Выбрать главу

В растущем отчаянии ухватившись рукой за край тумбочки, соседствующей с кроватью, Анна случайно задела одинокую свечу, освещающую лазарет в такой поздний час, и та с тихим звоном упала на пол, тут же погаснув. Все погрузилось в непроглядную темноту, вселив в девушку еще больший страх.

— Боже, — утерев рот рукой, Анна почувствовала на ней куда больше влаги, чем минуту назад. Дышать становилось все труднее и больнее, и паника сдавила ее грудь. — Нет, нет…— лихорадочно шептала она и, зажмурившись, попыталась из последних сил встать с кровати, но лишь рухнула на холодный мраморный пол.

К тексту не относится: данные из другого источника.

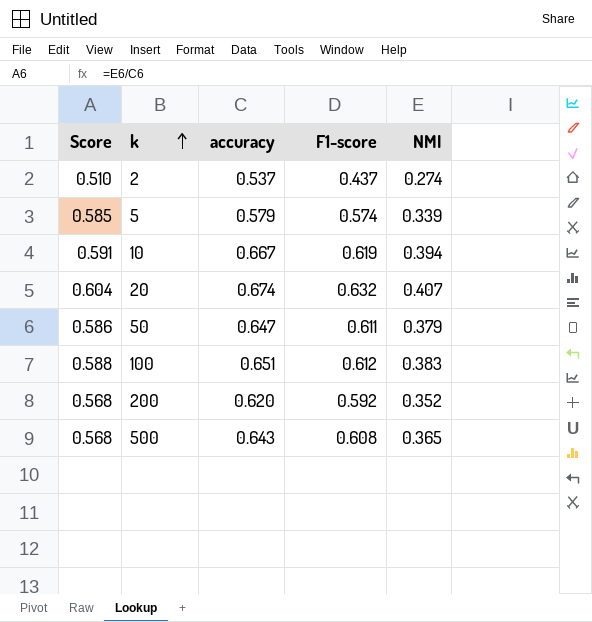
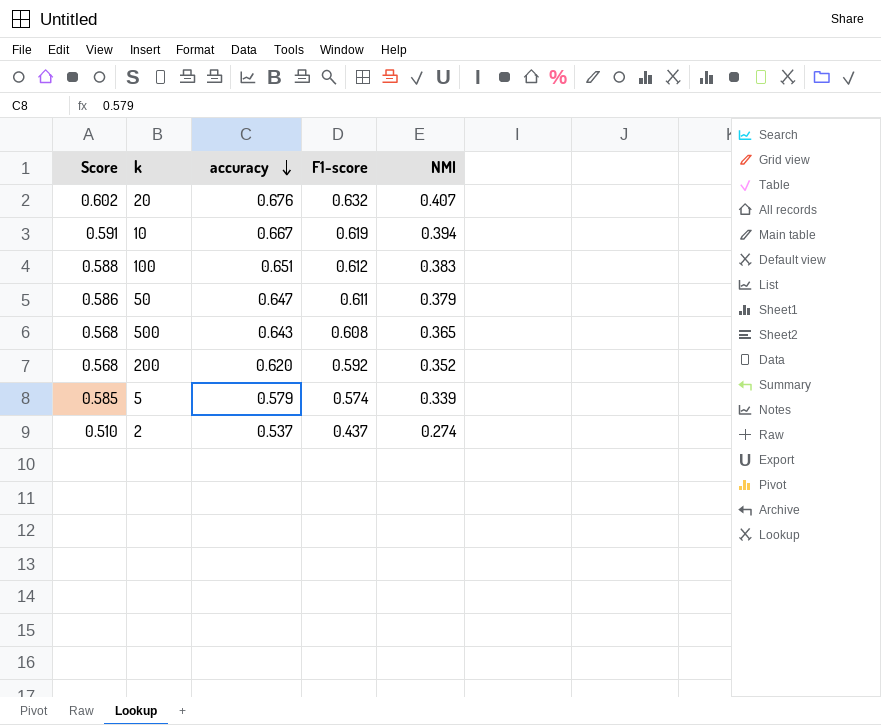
row order: k ascending -> accuracy descending
20 | Score: 0.604 -> 0.602
20 | accuracy: 0.674 -> 0.676

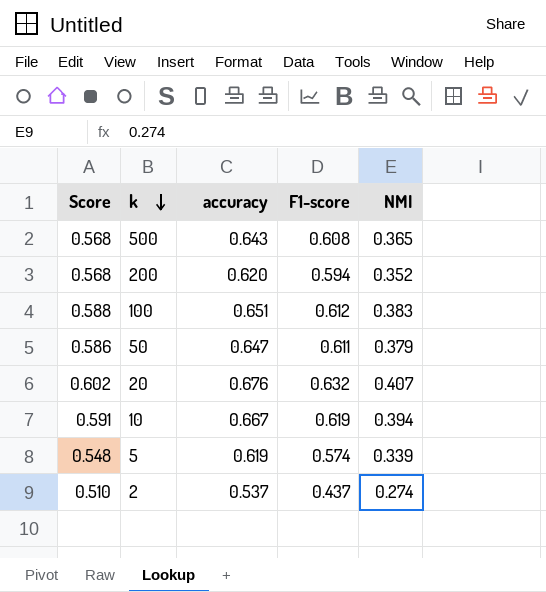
row order: accuracy descending -> k descending
200 | F1-score: 0.592 -> 0.594
5 | Score: 0.585 -> 0.548
5 | accuracy: 0.579 -> 0.619

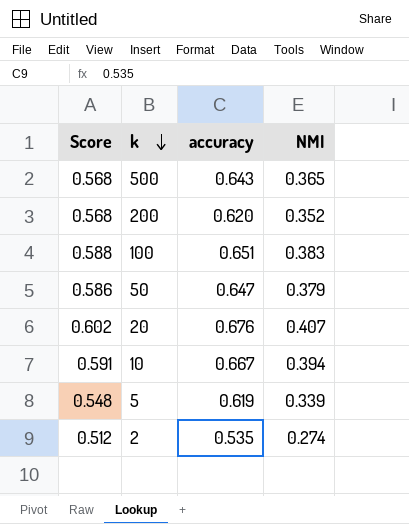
column F1-score | position: 4 -> none
2 | Score: 0.510 -> 0.512
2 | accuracy: 0.537 -> 0.535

Звать на помощь она больше не могла из-за того, что горло раздирал странный булькающий кашель. Чувствуя, как кровь уже стекает по подбородку, Анна поползла к дверям, отчаянно надеясь успеть добраться до них прежде, чем случится то, чего она до ужаса боялась.

Но последние силы стремительно оставляли ее, а дышать уже стало просто невозможно и, задыхаясь от собственной крови, как выброшенная на берег рыба, Анна сдалась на полпути к дверям, бессильно повалившись на пол.

В предсмертной агонии лихорадочно сжимая рукой горло, она случайно сорвала с шеи кулон с тигровым глазом. Жалобно звякнув, он упал на белый мрамор рядом с резко затихшей девушкой, что больше не пыталась судорожно вдохнуть. Она медленно-медленно обмякла с лицом, на котором застыло выражение непередаваемого ужаса.

Покои Гюльнур Султан.

Она проснулась под утро, почувствовав себя гораздо хуже, чем накануне ночью, и вскользь коснувшись лба, ощутила, что он буквально пылает от жара. Кости во всем теле ныли от несильной, но неприятной боли, а само оно налилось свинцовой тяжестью. Что же, как ее и предупреждали, она тоже стала жертвой болезни после неразумной близости с больным сыном.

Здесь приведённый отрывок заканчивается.